Eine Schule bekommt den Titel, wenn mindestens 70 % aller Schülerinnen und Schüler, Lehrkräfte, Schulsozialarbeit und Mitarbeitende das folgende Selbstverständnis unterschreiben und sich damit zu den Zielen des Projektes bekennen:

  1. Ich werde mich dafür einsetzen, dass es zu einer zentralen Aufgabe meiner Schule wird, nachhaltige und langfristige Projekte, Aktivitäten und Initiativen zu entwickeln, um Diskriminierungen, insbesondere Rassismus, zu überwinden.
  2. Wenn an meiner Schule Gewalt, diskriminierende Äußerungen oder Handlungen ausgeübt werden, wende ich mich dagegen und setze mich dafür ein, dass wir in einer offenen Auseinandersetzung mit diesem Problem gemeinsam Wege finden, zukünftig einander zu achten.
  3. Ich setze mich dafür ein, dass an meiner Schule einmal pro Jahr ein Projekt zum Thema Diskriminierungen durchgeführt wird, um langfristig gegen jegliche Form von Diskriminierung, insbesondere Rassismus, vorzugehen.

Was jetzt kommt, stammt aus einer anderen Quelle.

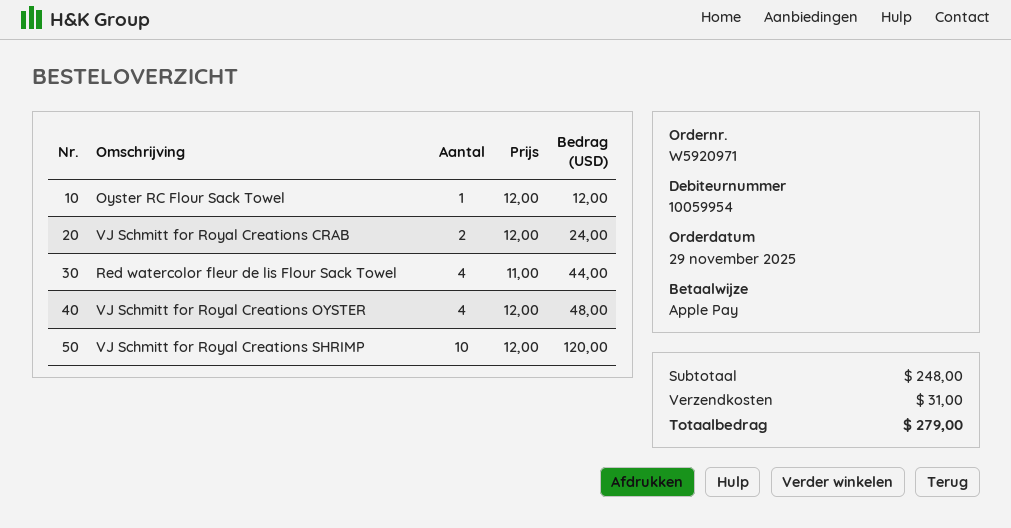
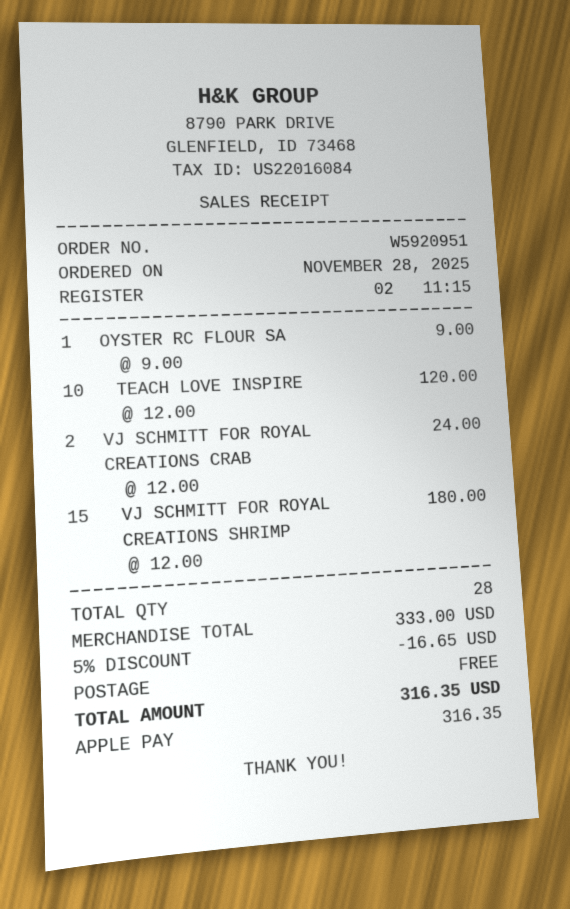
order number: W5920971 -> W5920951
order date: 2025-11-29 -> 2025-11-28
Oyster RC Flour Sack Towel: 1 x 12.00 = 12.00 -> 1 x 9.00 = 9.00
Red watercolor fleur de lis Flour Sack Towel: 4 x 11.00 = 44.00 -> none
VJ Schmitt for Royal Creations OYSTER: 4 x 12.00 = 48.00 -> none
VJ Schmitt for Royal Creations SHRIMP: 10 x 12.00 = 120.00 -> 15 x 12.00 = 180.00
TEACH LOVE INSPIRE: none -> 10 x 12.00 = 120.00
subtotal: 248.00 -> 333.00
discount: none -> 5% = 16.65
shipping: 31.00 -> 0.00
total: 279.00 -> 316.35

Damit verpflichten sie sich zu einem langfristigen Engagement an ihrer Schule mit Aktionen und Projekten gegen Gewalt, Diskriminierung und Rassismus: Nachhaltigkeit einer Courage-Schule

Die Unterschriftenlisten werden bei der Bundeskoordination eingereicht. Die Schüler_innen suchen sich im Vorfeld eine (prominente) Person, die die Patenschaft für die Schule übernimmt und an der Titelverleihung teilnimmt.

Die Titelverleihung, an der auch die Aktivitäten der Schule gezeigt werden, erfolgt durch die Landeskoordination.